Pixartprinting designed the #Travelessential kit based on my experience as a mindful traveller who wants to thoroughly explore: I needed notebooks to record my copious notes about ideas, feelings, thoughts and facts; folders for storing documents, receipts and, of course, plane tickets; bookmarks, invaluable for someone who likes to read up on their destinations while they travel; and business cards, essential for anyone who travels for a living.Each printed item, like the T-shirts, carried a symbol to mark this journey:  the cross patonce. It connotes many things. It was the symbol used in the crusades, which, in 1209, were launched in France to defeat the Cathars, who were accused of being heretics. The same accusation was also levelled against history’s most famous order of knights, the Templars, which had major strongholds in France. And it is the Knights Templar who connect all the places that I visited on this trip. Their true nature has been obscured over the years by the myths and legends that have gradually grown around them.

Travel mysteries and memories: castles, notebooks and chance encounters…

I want to share with you two travel anecdotes that are still fresh in my mind.

At Rennes-le-Château, while I was jotting things down in my notebook in front of the Tour Magdala, a couple of Italian tourists came up to me. They saw the graphic printed on the notebook from the kit, looked at me curiously and asked in English whether I was one of the many treasure hunters who flock to the village each year! I introduced myself, explaining in Italian that I was there exploring the south of France and that afterwards I would share my impressions, feelings and insights on social media. They immediately asked how and where they could follow me in future. So I gave them a couple of business cards from the #travelessentials kit with all the details they needed to find me on social media.I had another chance encounter at the foot of Montségur Castle, where I met the manager of the campsite where I had spent the night. He was a very nice gentleman who didn’t speak a word of English but who knew how to make himself understood with gestures. And it was in this last discussion with him, just as I was leaving the campsite, that I noticed on his finger a ring bearing a Cathar cross, very similar to the one printed on the kit.In response to my question “do the Cathars still exist?” which I put to him with the help of an online translator, Pascale answered by smiling and spreading his arms, as if he wanted to tell me, without being able to add anything else, that I was heading in the right direction and that he wanted to say: “yes, but I don’t want to tell you any else, you’ll see for yourself”. Happy and spurred on by this encounter, I gave him a business card, showing him the symbol printed on it and promising that I would return soon to continue my exploration.

Travel begins before you leave and ends after you get back

My discoveries continue even once I’ve returned home.
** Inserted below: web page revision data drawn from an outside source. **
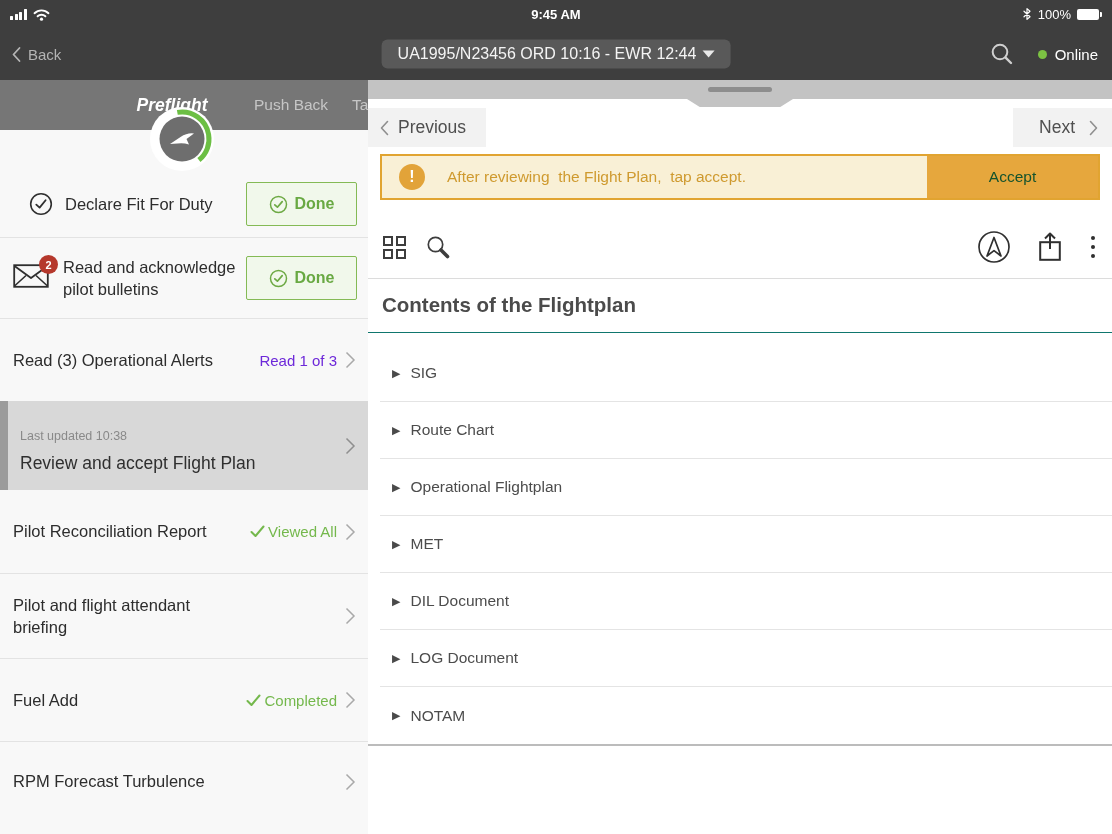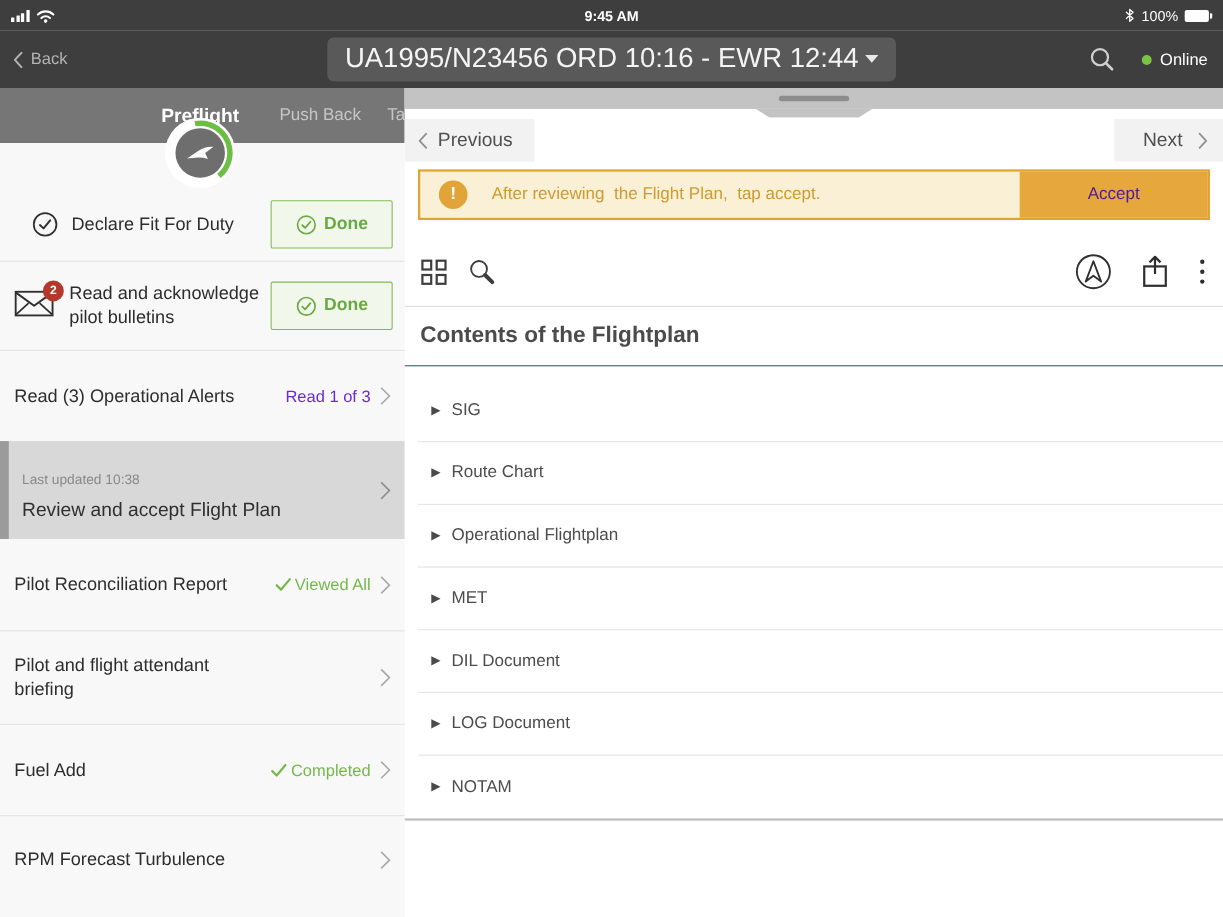"UA1995/N23456 ORD 10:16 - EWR" .flight-pill { font-size: 25px -> 16px }
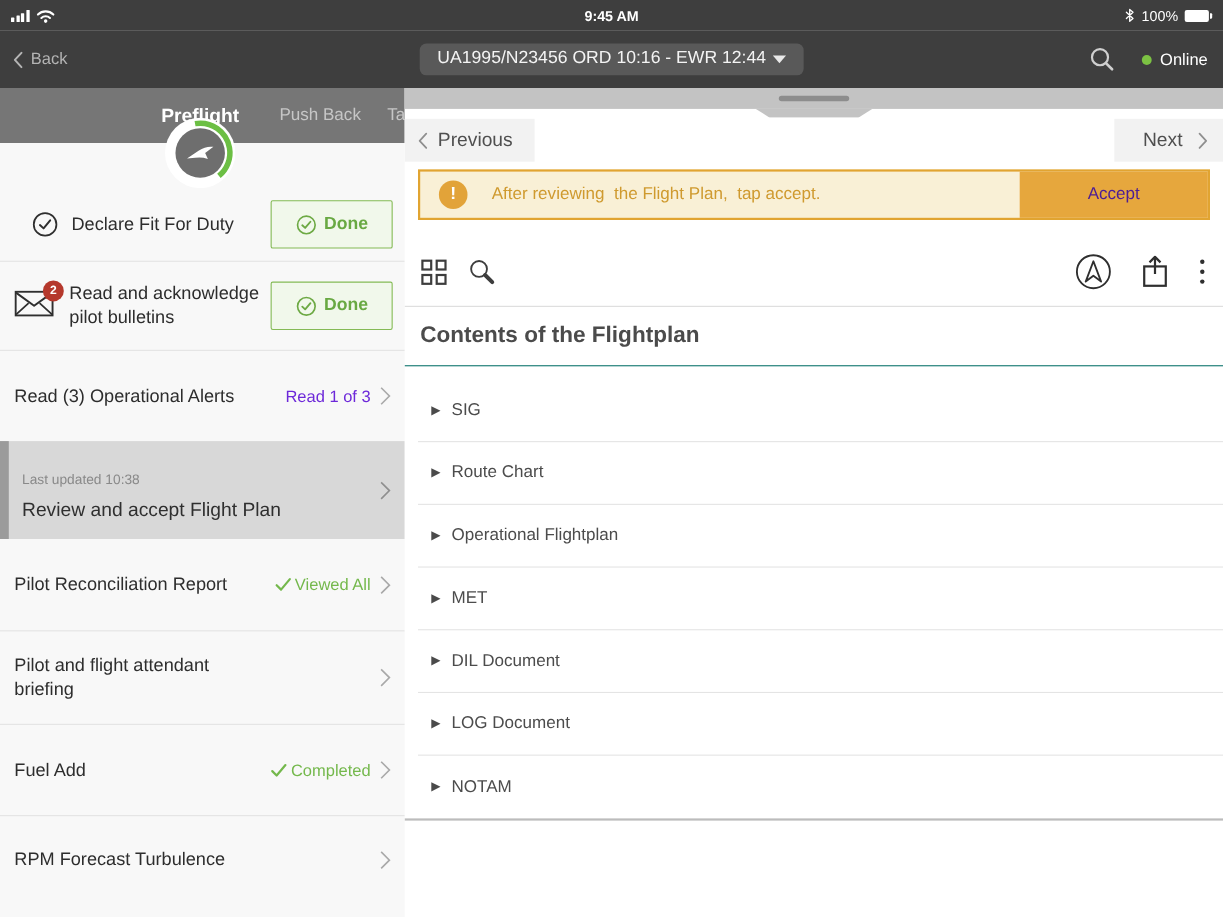"Preflight" .tab-active { font-style: none -> italic; left: 182px -> 172px }
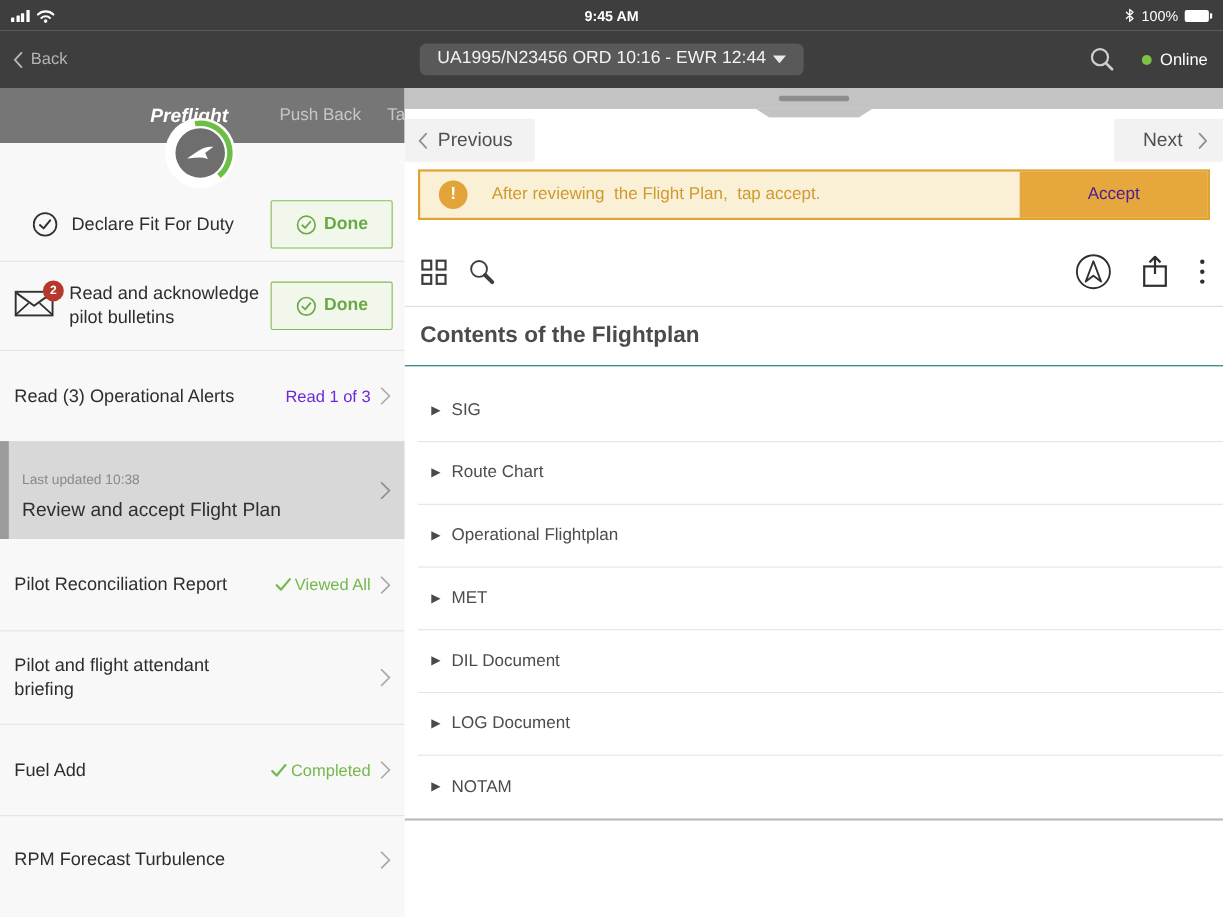"Accept" .btn-accept { color: #4c1d95 -> #14532d }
Travel,, after all, begins before you leave and ends long after you return. When you get home, the digestion phase begins. This is the perfect time for looking at photos and re-reading notes to put together the puzzle of experiences and feelings. At the end of this phase, you have a mosaic of memories that leave an indelible mark in the mind.Social media should not be demonised. Instead, we should use them to give depth to content. We should give more value to experiences. We should stand out in the flood of superficial images that show apparently perfect lives. We should carry a notebook, take notes with a pen, sitting in front of superb monuments or stunning landscapes, recording our thoughts in analogue.We should enjoy the experience first-hand, and only then turn to digital devices. In future, we’ll be able to relive the experience of awe and wonder. And it won’t be a series of simple letters read from a screen that moves us: it will be our drawings, the ink we’ve spilt, that will take us back in space and time once more.